Nothing is needed except the lines below that run from the one with "tax: 19% = 449.80 -> 19% = 499.72" through the one with "CTRL-ALT - 10MM", repeated exactly.
___ Extracted information ___
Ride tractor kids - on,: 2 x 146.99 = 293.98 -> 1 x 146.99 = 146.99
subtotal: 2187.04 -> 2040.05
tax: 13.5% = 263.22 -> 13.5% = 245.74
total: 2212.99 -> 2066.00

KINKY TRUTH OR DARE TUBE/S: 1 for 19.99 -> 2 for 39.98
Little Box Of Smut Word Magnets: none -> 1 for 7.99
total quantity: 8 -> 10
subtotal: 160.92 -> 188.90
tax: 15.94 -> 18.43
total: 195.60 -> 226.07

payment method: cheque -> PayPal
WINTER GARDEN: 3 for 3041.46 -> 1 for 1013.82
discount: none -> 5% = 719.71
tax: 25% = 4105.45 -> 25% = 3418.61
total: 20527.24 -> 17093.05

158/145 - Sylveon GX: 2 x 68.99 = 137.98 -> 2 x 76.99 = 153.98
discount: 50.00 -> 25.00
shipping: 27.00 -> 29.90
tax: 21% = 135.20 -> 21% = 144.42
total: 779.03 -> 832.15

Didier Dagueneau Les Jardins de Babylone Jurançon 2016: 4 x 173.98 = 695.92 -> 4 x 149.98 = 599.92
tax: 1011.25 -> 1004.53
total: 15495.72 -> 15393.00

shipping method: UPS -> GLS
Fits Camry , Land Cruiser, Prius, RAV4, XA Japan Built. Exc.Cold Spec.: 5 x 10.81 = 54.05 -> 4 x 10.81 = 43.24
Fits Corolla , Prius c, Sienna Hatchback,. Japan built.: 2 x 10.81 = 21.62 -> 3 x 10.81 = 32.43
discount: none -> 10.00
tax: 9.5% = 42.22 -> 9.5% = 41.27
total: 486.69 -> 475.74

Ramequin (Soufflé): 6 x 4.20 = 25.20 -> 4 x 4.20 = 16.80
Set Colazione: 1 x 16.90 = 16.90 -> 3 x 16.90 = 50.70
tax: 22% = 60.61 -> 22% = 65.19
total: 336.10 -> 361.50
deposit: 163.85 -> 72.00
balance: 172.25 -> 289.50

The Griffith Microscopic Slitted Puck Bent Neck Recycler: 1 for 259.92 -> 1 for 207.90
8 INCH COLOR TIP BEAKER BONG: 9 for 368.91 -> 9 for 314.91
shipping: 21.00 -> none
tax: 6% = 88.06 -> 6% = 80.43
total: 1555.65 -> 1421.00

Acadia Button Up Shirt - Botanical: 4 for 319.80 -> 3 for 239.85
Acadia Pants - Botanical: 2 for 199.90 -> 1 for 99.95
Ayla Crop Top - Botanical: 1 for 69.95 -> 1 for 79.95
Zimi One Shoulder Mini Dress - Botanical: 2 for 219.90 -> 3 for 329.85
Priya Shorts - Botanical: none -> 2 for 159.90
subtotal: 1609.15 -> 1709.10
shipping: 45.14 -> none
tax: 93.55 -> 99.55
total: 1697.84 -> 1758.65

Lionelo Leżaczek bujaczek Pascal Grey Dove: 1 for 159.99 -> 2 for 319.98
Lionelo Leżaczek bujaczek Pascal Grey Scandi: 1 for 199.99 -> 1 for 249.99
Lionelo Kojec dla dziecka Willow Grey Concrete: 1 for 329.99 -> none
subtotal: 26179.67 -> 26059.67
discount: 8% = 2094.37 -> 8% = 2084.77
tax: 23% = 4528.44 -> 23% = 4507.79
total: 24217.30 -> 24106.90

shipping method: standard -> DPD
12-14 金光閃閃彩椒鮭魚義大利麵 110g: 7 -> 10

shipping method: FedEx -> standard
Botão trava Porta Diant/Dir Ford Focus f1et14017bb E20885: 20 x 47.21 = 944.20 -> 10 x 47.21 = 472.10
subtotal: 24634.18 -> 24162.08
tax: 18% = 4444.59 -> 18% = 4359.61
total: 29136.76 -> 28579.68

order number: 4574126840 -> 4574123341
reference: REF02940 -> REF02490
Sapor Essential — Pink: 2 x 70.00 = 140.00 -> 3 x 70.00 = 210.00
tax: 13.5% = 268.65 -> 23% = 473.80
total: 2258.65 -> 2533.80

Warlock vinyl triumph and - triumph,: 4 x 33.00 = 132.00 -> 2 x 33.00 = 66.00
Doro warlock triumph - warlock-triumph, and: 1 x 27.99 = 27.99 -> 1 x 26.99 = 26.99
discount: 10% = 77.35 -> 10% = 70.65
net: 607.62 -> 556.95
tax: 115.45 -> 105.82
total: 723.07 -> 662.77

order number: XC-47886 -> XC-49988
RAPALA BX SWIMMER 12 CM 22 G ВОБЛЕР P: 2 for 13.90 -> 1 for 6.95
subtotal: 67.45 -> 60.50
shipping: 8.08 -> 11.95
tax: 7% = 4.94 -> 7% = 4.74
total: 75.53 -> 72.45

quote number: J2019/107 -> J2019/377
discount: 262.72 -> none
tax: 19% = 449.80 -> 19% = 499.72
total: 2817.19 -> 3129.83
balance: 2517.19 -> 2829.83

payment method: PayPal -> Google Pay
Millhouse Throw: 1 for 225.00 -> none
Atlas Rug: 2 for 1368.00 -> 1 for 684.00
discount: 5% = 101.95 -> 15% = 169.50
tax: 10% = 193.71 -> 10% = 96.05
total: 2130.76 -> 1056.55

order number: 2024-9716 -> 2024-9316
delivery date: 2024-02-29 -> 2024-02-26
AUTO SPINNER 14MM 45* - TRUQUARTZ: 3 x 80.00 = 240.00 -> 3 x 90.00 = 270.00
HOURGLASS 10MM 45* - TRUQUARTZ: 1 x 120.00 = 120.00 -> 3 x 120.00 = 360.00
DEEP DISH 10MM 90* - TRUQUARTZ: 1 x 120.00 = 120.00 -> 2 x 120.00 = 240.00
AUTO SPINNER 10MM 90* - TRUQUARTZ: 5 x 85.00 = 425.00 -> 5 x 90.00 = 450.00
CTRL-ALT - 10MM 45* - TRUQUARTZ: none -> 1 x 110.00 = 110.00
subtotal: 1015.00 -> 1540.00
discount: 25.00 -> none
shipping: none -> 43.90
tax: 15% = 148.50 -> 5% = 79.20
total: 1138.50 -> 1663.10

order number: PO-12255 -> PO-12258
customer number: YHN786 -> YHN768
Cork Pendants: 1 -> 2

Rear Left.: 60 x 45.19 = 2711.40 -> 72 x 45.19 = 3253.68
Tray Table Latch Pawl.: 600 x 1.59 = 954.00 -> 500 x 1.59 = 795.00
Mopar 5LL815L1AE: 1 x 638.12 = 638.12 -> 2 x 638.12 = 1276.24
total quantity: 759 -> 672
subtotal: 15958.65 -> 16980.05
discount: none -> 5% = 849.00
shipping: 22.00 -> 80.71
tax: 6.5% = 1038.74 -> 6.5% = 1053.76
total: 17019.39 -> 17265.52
___
# Answer space:
tax: 19% = 449.80 -> 19% = 499.72
total: 2817.19 -> 3129.83
balance: 2517.19 -> 2829.83

payment method: PayPal -> Google Pay
Millhouse Throw: 1 for 225.00 -> none
Atlas Rug: 2 for 1368.00 -> 1 for 684.00
discount: 5% = 101.95 -> 15% = 169.50
tax: 10% = 193.71 -> 10% = 96.05
total: 2130.76 -> 1056.55

order number: 2024-9716 -> 2024-9316
delivery date: 2024-02-29 -> 2024-02-26
AUTO SPINNER 14MM 45* - TRUQUARTZ: 3 x 80.00 = 240.00 -> 3 x 90.00 = 270.00
HOURGLASS 10MM 45* - TRUQUARTZ: 1 x 120.00 = 120.00 -> 3 x 120.00 = 360.00
DEEP DISH 10MM 90* - TRUQUARTZ: 1 x 120.00 = 120.00 -> 2 x 120.00 = 240.00
AUTO SPINNER 10MM 90* - TRUQUARTZ: 5 x 85.00 = 425.00 -> 5 x 90.00 = 450.00
CTRL-ALT - 10MM 45* - TRUQUARTZ: none -> 1 x 110.00 = 110.00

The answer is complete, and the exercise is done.